When it comes to Personal Development Plans (PDPs), one thing is true of almost all Managers – they’re good at identifying weaknesses. But they don’t distinguish between two very different types of weakness. And this has led to a misplaced focus on bringing every weakness up to satisfactory performance, instead of helping people develop their strengths, or move satisfactory skills to excellent.
When we were developing Think Strengths (as part of training line managers to be talent managers) we identified two types of weakness.
- Inexperience weaknesses are those which occur because people are new to an activity, but which are likely to improve as they tackle the responsibility, learn the pitfalls, reflect on results, and develop through training, coaching, and feedback.
- In-built (or flipside) weaknesses are those which the person has tried to tackle, but where their performance never gets much better. With a lot of effort, they can turn in a mediocre result. These weaknesses may appear year after year on a PDP but never improve over time.
Often this is for a very good reason;
they are the flipside to the person’s key strengths.
For example people who are very innovative are usually poor at following rules and processes. And in that instance, what would happen if you forced one of your best innovators to work on their ability to follow set processes? Chances are you’d make them unhappy and limit their strength as an innovator.
There is no point in developing a flipside weakness. Instead you need to manage it – to spot when it is likely to trip you up, find coping strategies, enlist support, build a complementary team (and if you’re senior enough, hire the right PA!).
Why aren’t we educating managers about the two kinds of weakness, and so that they make an active choice on whether a person should develop or manage their weakness?
Why don’t we focus manager on helping people develop and use their strengths, to enhance their potential?
Take Away
“Tiger Woods has a weakness in his game; he’s 61st in sand saves. If he worked in corporate America, they would label his weakness in sand saves a development opportunity, and he and coach Butch Harmon would work on that weakness in the off-season. They didn’t do that. They got to the point where the sand saves were good enough so that they didn’t get in the way.
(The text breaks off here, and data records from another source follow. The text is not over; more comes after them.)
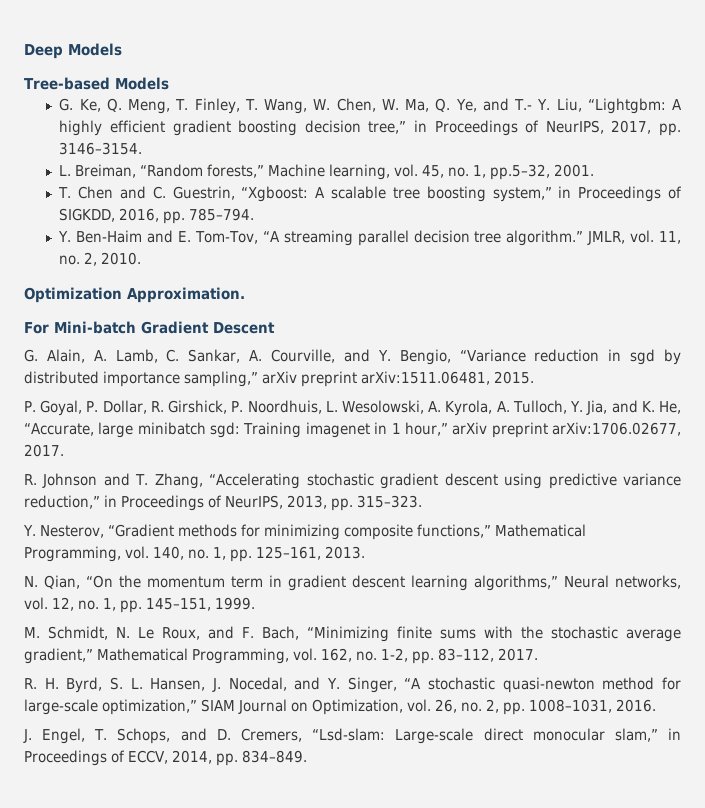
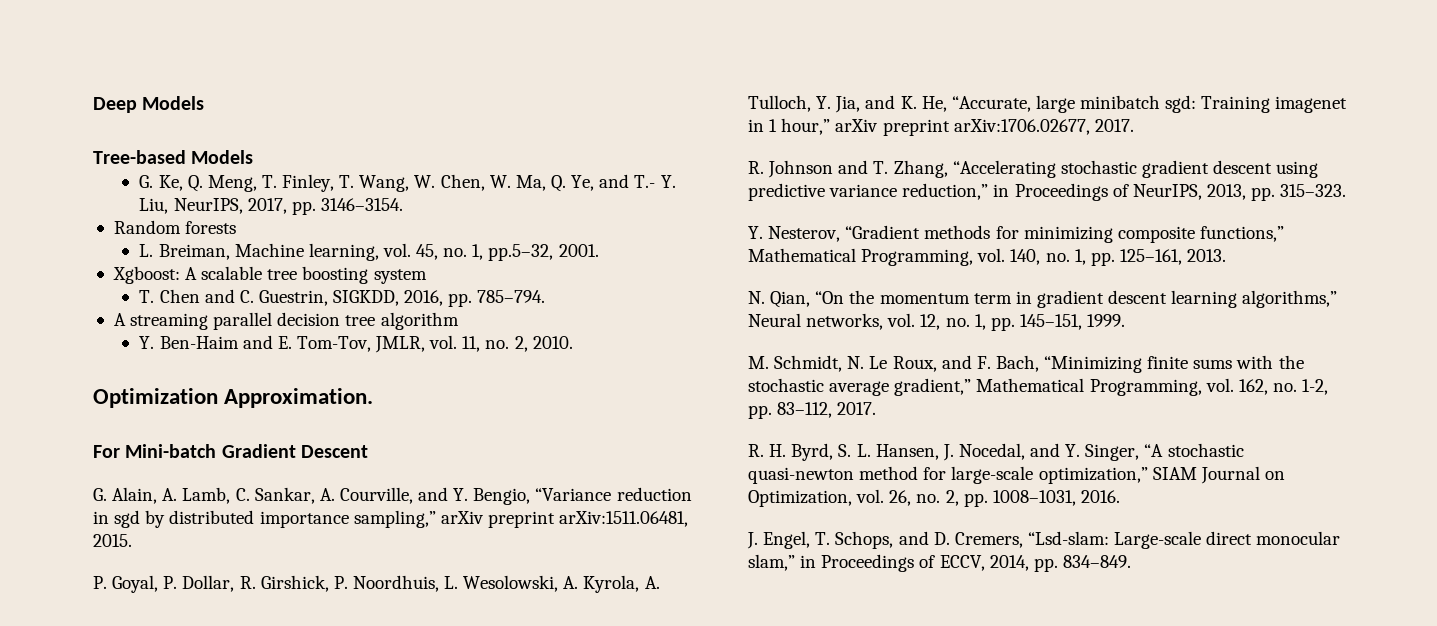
[587,98,682,114] [59,120,540,136] “Lightgbm: A highly efficient gradient boosting decision tree,” in Proceedings of -> (169, 206) none
(143, 148) none -> [113,220,237,234] // Random forests
[140,164,265,178] “Random forests,” -> (230, 252) none
(595, 170) none -> [112,266,427,284] // Xgboost: A scalable tree boosting system
[241,186,682,202] [59,208,255,224] “Xgboost: A scalable tree boosting system,” in Proceedings of SIGKDD, 2016, pp. 785–794. -> [333,290,546,307] [113,312,459,330] SIGKDD, 2016, pp. 785–794. // A streaming parallel decision tree algorithm
[262,230,584,246] “A streaming parallel decision tree algorithm.” -> (371, 344) none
Then they spent the whole off-season rebuilding his swing, which was his most dominant strength. Now, what’s interesting about that is, Tiger Woods won the British Open last year at St. Andrews. St. Andrews has more bunkers than almost any other course. There was only one golfer during the four days that didn’t get into one of them: Tiger Woods. His swing was so long and so accurate, he didn’t have to work on his sand swing. He was never in a bloody bunker! Not once.”